Il consacra le dernier tiers de sa chevauchée à réfléchir encore à son geste criminel car il n’ignorait pas qu’il venait de tuer une espèce protégée. Il avait enfreint la loi et c’était là le seul motif dont il puisse tirer un quelconque orgueil, qu’il jugeait déplacé. Il grimaça en pensant que plus jeune il rêvait de devenir shérif. Il lui restait d’après les dires de son père une bonne heure de route avant de rejoindre son grand’ père à qui il se décida à confier ses pêchers. Il comptait sur le vieil homme sage pour trouver les mots adéquats pour le remettre en selle. Il ne manquerait certes pas de lui faire la morale, mais il finirait comme toujours par pardonner l’adolescent irresponsable. Il n’avait aucun doute là-dessus. Que ne lui avait-t-on pardonné depuis qu’il était né ? Pas grand-chose à vrai dire, on prévenait au contraire le moindre de ses désirs et rien ne lui semblait interdit. D’où lui venaient alors ses sombres pensées ? Pourquoi se jugeait-il lui-même si durement au point de frissonner alors que le soleil brillait au dessus de sa tête ?
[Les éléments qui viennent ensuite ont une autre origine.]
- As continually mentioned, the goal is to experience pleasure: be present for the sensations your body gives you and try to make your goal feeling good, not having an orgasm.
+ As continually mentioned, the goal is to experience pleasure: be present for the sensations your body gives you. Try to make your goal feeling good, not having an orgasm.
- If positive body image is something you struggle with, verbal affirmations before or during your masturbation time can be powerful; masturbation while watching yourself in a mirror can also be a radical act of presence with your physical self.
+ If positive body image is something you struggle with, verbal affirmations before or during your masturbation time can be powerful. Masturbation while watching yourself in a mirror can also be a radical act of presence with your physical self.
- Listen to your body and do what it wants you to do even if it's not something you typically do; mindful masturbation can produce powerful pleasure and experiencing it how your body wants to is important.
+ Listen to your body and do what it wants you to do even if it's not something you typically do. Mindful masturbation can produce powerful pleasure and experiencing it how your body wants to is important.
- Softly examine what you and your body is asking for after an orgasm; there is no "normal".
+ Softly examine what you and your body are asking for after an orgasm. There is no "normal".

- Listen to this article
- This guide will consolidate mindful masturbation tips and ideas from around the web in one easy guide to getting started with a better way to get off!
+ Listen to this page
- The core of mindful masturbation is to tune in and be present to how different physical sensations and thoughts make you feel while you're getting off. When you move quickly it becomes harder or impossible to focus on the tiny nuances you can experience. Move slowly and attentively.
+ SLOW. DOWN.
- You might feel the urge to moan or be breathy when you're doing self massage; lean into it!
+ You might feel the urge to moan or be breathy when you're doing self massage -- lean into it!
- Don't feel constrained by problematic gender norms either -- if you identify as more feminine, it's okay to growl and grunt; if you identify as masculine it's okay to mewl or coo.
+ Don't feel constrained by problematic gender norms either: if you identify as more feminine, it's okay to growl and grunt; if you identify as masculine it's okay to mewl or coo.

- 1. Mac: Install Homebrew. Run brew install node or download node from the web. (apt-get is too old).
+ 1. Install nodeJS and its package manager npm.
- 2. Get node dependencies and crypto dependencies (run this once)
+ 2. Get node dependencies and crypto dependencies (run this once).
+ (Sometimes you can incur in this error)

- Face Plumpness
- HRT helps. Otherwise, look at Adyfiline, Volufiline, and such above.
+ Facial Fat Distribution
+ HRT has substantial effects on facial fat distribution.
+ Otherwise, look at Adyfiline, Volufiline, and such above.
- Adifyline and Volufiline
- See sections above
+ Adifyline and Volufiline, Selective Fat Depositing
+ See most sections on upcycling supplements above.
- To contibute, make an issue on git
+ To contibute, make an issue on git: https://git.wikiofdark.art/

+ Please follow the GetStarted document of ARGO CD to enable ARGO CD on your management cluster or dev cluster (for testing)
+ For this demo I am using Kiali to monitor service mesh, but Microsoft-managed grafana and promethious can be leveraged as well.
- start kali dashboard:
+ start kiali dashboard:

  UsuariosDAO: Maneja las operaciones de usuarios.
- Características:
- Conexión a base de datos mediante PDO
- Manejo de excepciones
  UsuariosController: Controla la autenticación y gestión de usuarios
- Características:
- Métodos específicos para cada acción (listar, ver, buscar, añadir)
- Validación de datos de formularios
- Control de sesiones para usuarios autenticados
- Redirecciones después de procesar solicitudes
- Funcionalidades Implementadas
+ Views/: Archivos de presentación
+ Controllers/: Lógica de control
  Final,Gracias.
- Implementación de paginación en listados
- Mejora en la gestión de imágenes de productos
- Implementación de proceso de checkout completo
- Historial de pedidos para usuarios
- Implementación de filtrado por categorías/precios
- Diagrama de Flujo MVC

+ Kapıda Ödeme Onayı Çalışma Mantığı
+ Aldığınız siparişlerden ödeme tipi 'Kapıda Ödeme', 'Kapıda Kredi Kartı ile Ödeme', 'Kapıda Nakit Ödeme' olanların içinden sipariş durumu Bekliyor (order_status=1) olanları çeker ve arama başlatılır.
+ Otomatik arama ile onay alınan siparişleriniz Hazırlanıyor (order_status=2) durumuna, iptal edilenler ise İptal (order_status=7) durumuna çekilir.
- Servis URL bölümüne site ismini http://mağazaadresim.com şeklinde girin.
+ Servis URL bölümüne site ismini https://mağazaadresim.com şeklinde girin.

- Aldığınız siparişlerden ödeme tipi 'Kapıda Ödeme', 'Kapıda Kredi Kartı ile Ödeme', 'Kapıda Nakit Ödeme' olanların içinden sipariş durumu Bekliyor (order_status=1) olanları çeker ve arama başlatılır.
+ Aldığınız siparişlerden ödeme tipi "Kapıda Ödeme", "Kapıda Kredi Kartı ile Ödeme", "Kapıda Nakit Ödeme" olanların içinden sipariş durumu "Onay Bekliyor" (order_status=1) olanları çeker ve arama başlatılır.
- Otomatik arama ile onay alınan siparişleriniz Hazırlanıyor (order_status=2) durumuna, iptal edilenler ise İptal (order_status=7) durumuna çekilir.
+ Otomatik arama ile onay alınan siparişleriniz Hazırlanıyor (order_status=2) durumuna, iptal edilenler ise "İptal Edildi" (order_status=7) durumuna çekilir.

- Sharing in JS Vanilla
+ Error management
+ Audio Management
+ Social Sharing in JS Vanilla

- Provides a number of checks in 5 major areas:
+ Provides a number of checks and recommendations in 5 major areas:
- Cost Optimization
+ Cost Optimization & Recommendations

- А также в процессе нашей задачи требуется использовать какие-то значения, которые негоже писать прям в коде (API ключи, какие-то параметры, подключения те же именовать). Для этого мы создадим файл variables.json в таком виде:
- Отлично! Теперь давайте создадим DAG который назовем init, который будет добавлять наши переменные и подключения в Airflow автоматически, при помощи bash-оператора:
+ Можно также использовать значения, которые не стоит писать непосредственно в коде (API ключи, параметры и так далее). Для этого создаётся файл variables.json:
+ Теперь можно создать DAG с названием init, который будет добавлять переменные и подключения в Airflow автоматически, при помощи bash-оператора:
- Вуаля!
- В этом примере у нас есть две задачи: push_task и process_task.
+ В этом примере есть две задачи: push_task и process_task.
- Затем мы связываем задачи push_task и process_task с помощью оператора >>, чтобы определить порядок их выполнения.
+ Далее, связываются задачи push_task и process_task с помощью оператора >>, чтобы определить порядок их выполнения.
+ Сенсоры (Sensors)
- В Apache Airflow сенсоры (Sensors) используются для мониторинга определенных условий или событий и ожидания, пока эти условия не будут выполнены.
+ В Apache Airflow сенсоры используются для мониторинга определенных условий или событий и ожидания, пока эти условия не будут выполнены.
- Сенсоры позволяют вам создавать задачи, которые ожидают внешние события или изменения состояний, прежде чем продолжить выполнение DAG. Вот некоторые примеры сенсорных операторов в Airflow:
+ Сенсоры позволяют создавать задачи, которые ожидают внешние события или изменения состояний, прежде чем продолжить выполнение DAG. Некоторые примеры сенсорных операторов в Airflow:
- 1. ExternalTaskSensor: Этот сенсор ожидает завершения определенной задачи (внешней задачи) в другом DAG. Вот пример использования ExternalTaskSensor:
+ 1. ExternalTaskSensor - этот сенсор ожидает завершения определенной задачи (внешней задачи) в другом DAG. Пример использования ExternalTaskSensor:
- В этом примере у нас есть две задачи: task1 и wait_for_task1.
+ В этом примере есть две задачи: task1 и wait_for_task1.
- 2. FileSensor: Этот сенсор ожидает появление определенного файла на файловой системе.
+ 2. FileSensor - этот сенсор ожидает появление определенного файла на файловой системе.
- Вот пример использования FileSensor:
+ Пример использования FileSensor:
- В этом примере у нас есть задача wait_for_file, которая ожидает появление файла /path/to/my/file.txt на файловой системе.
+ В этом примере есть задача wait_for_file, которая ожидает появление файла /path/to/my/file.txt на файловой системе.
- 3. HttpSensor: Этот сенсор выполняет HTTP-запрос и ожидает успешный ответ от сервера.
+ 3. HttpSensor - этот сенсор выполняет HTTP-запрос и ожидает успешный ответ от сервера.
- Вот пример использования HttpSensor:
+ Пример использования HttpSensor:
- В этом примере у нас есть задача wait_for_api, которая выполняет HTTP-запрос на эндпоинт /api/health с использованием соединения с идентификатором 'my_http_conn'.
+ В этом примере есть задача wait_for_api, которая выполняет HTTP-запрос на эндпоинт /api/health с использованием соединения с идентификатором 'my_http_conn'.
Alors qu’il était sur le point d’atteindre le pied de la colline où son grand’ père était censé l’attendre, il entendit un grognement, suivi d’un cri de douleur innommable. Il partit au galop, et arriva à temps pour deviner que l’homme évanoui aux pieds d’un ours brun était bel et bien son aïeul. Mettant pied à terre, il s’empara de son fusil, s’approcha le plus près possible de l’animal qui semblait si débonnaire à présent, goûtant aux reliefs d’un déjeuner qui l’avait attiré. « Cette fois-ci, se dit le jeune garçon, je suis dans mon bon droit ; cet ours féroce s’est attaqué à un être humain, qui se trouve de surcroît être de ma propre famille. » Il tira à bout portant. Il eut encore le temps de lire l’étonnement dans l’œil placide de l’ursidé, avant de reculer pour tirer à nouveau tandis que l’animal se dressait sur ses deux pattes arrière. Lorsque le garçon appuya sur la gâchette, il s’aperçut qu’il ne disposait plus de cartouches dans le magasin de sa Winchester. N’ayant pas rechargé son arme, il ne lui restait plus qu’à prendre les jambes à son cou tandis que sa jument, prise de panique avait pris la direction opposée.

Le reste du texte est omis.